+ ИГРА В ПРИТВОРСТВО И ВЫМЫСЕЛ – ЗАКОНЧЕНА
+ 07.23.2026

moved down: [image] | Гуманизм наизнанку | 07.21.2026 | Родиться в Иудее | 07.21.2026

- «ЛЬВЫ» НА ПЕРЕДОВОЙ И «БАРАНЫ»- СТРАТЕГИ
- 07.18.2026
...
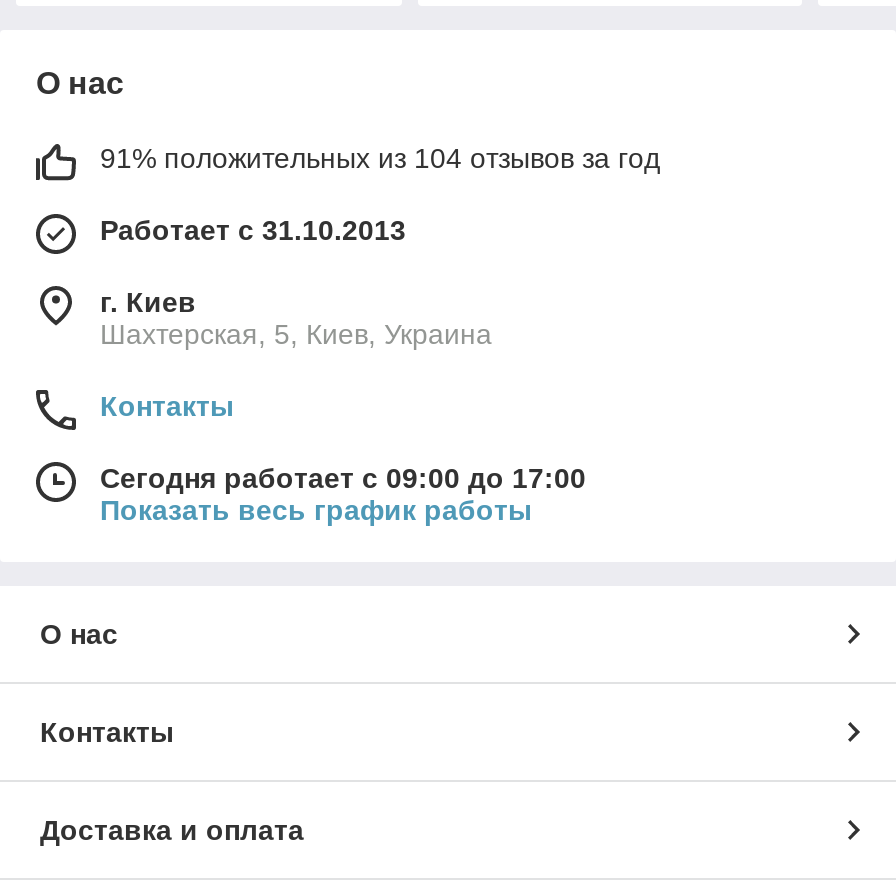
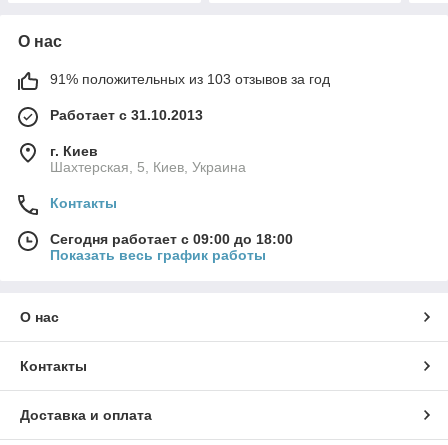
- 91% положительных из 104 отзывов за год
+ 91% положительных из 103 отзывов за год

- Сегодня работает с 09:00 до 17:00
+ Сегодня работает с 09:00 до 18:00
* * *
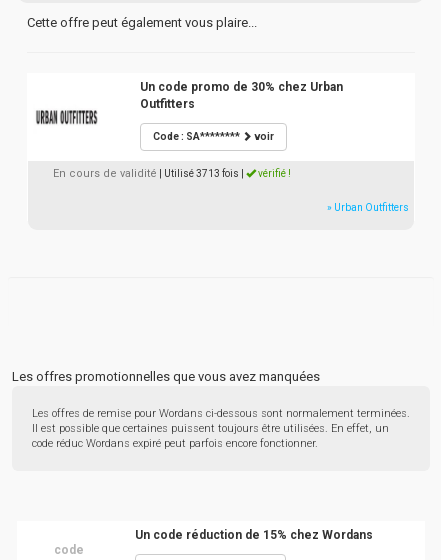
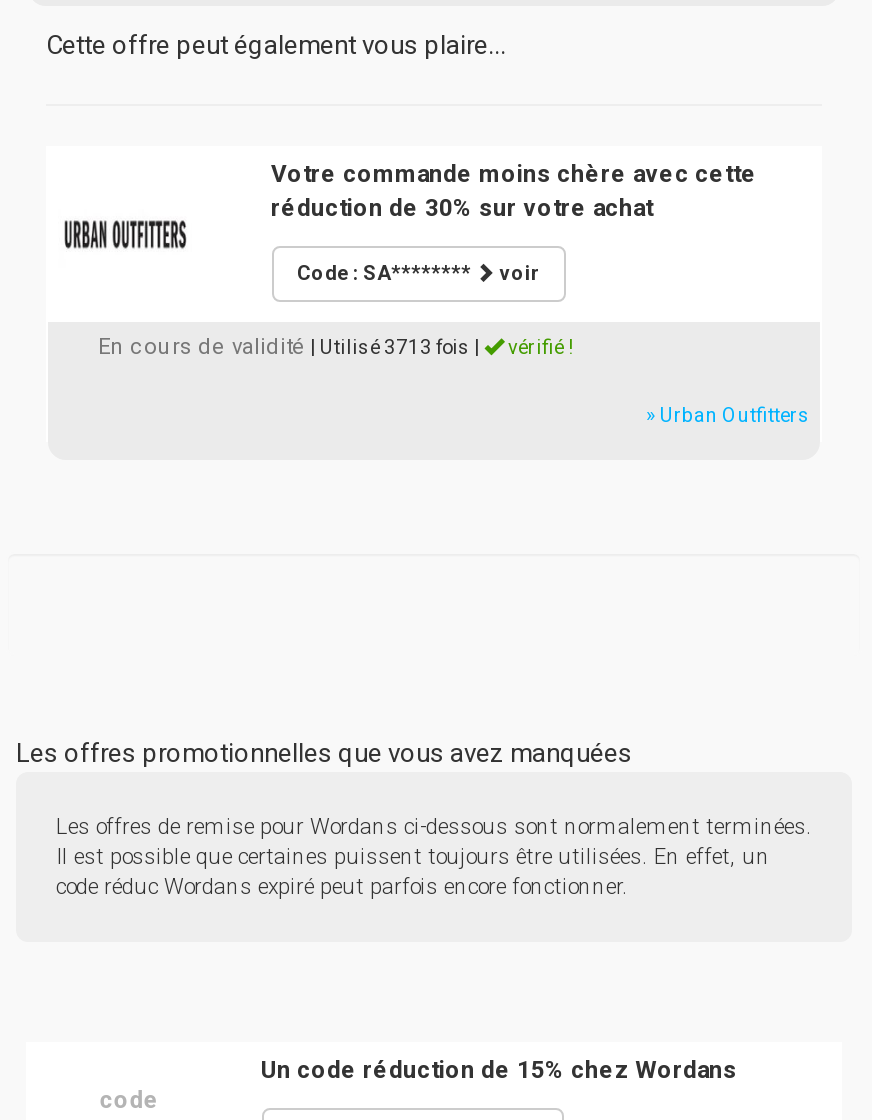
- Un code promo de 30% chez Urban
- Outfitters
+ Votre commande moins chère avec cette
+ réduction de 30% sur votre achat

### Requirement
Please state how many lines of the data hold the string "Сегодня", with nothing else in your reply.

### Reply to the task
2